*Exercise brief*
Every line below from the one containing "[176,164,618,187] [111,192,384,212] Mahāsatipaṭṭhāna" through the one containing "(456, 789) none" must be transcribed exactly. Omit all lines outside that stretch.

*Provided material*
>>>>>

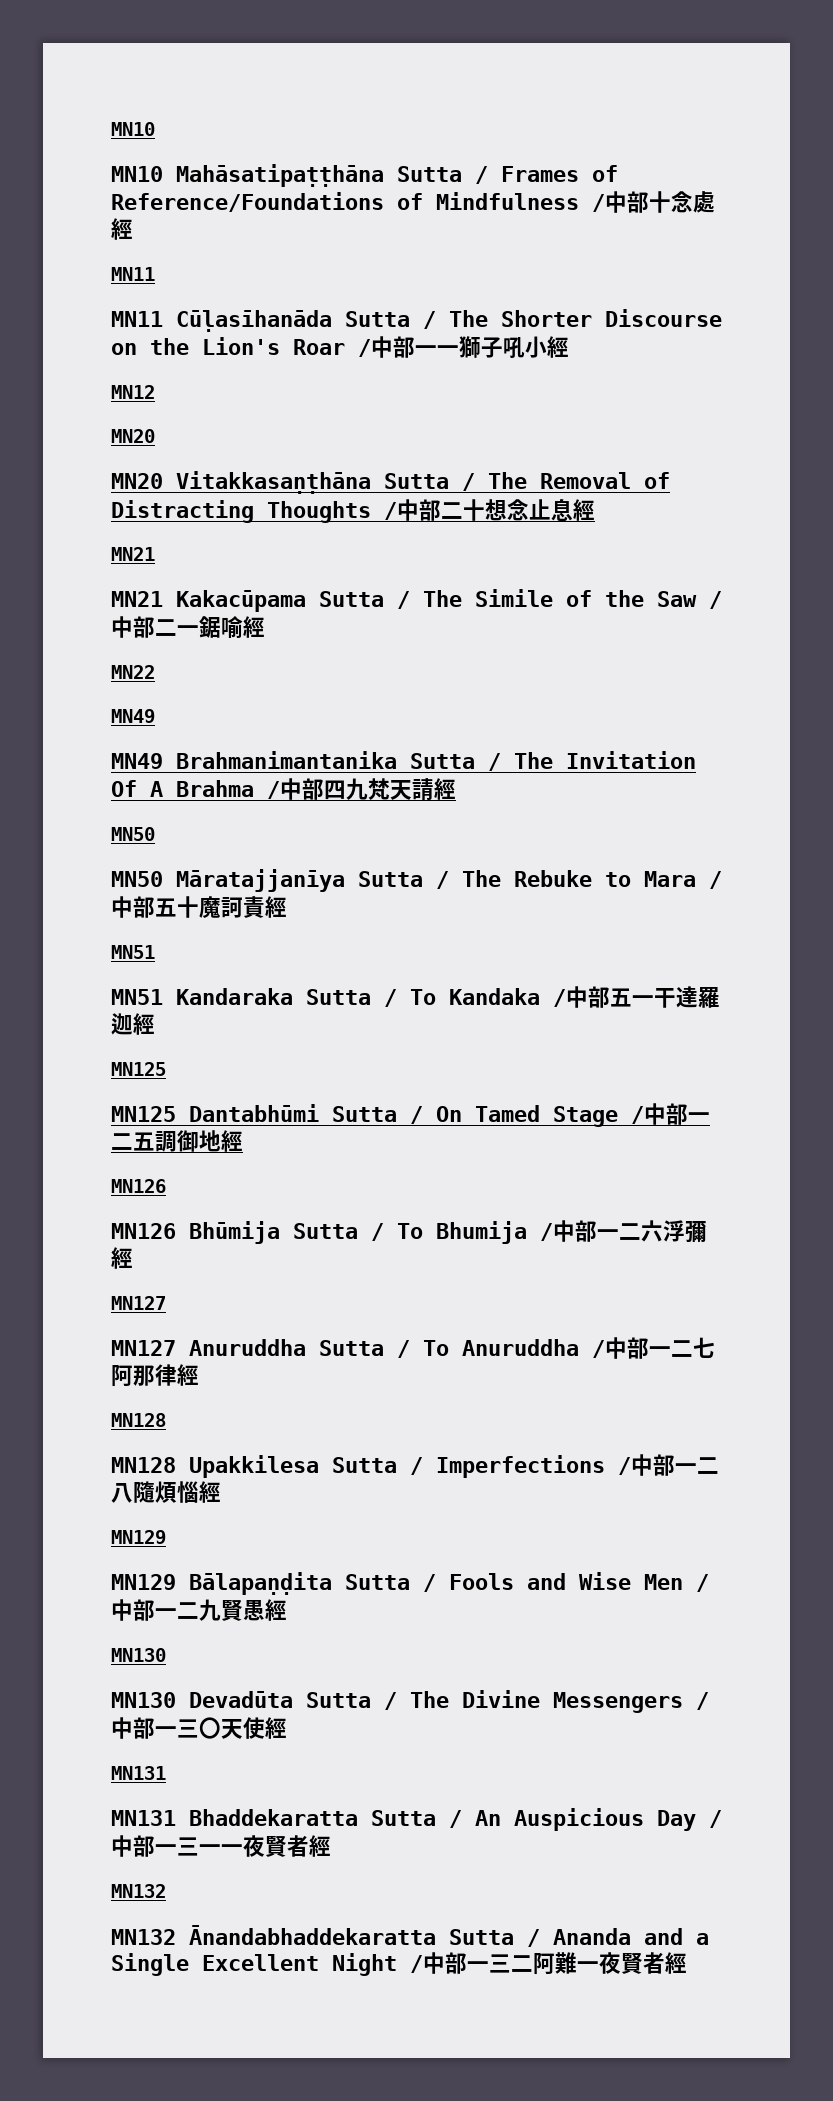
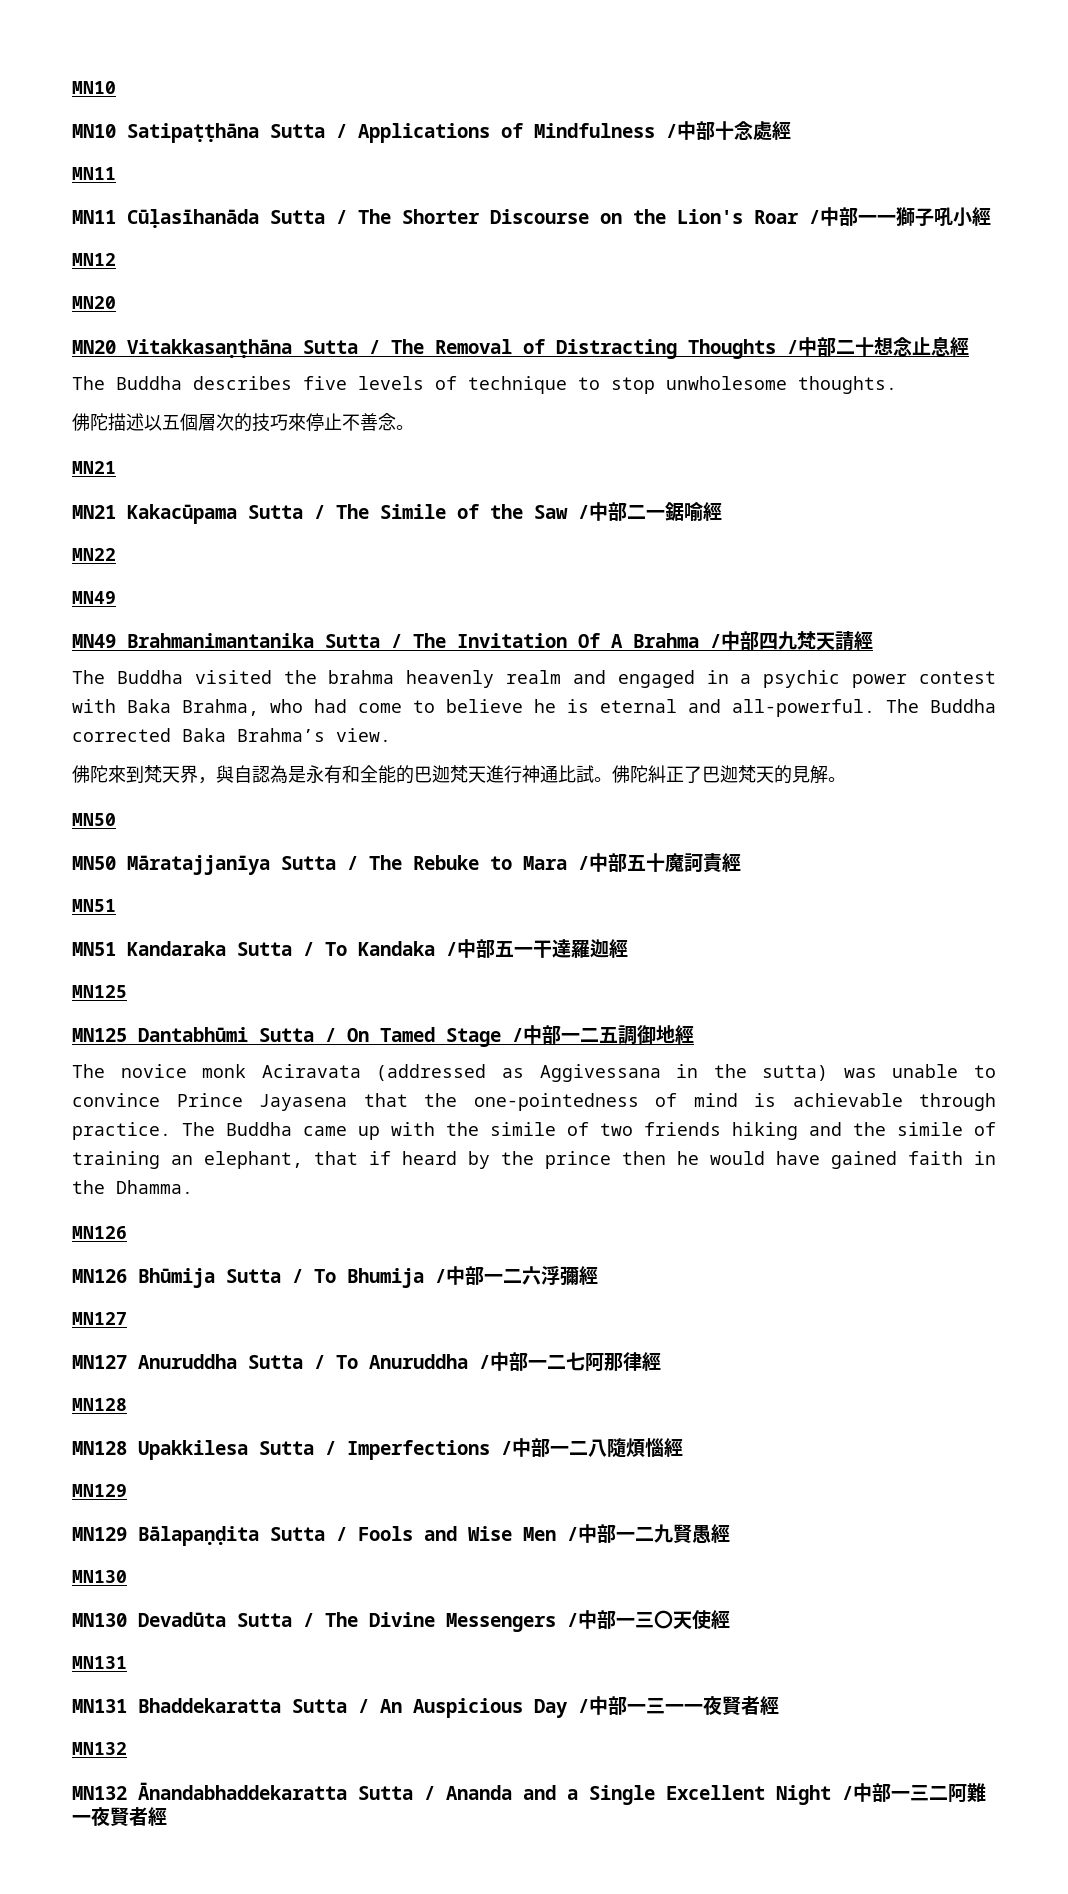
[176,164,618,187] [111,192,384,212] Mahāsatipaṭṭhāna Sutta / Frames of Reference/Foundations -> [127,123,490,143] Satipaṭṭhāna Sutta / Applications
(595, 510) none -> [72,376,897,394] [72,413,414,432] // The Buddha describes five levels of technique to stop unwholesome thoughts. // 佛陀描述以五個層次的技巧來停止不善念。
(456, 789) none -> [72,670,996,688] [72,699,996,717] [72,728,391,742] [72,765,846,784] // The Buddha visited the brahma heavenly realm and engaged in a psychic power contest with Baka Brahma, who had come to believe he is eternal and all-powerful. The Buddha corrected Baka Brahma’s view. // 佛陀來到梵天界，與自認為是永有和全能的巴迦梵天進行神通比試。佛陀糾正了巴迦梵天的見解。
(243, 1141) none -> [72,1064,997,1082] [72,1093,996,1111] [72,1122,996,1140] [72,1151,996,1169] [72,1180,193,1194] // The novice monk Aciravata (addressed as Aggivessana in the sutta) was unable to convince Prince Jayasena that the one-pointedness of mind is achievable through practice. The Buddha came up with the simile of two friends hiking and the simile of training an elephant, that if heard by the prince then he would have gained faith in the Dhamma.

<<<<<
>>>>>

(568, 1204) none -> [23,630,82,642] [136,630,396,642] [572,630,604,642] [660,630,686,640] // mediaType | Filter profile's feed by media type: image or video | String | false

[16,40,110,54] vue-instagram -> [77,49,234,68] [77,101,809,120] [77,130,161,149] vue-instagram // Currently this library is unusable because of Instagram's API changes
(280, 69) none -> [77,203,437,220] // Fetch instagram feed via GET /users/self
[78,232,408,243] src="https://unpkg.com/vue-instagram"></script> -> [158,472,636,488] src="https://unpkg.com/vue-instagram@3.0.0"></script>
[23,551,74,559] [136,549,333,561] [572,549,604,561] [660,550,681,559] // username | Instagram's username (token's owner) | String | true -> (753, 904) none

<<<<<

*Task output*
[176,164,618,187] [111,192,384,212] Mahāsatipaṭṭhāna Sutta / Frames of Reference/Foundations -> [127,123,490,143] Satipaṭṭhāna Sutta / Applications
(595, 510) none -> [72,376,897,394] [72,413,414,432] // The Buddha describes five levels of technique to stop unwholesome thoughts. // 佛陀描述以五個層次的技巧來停止不善念。
(456, 789) none -> [72,670,996,688] [72,699,996,717] [72,728,391,742] [72,765,846,784] // The Buddha visited the brahma heavenly realm and engaged in a psychic power contest with Baka Brahma, who had come to believe he is eternal and all-powerful. The Buddha corrected Baka Brahma’s view. // 佛陀來到梵天界，與自認為是永有和全能的巴迦梵天進行神通比試。佛陀糾正了巴迦梵天的見解。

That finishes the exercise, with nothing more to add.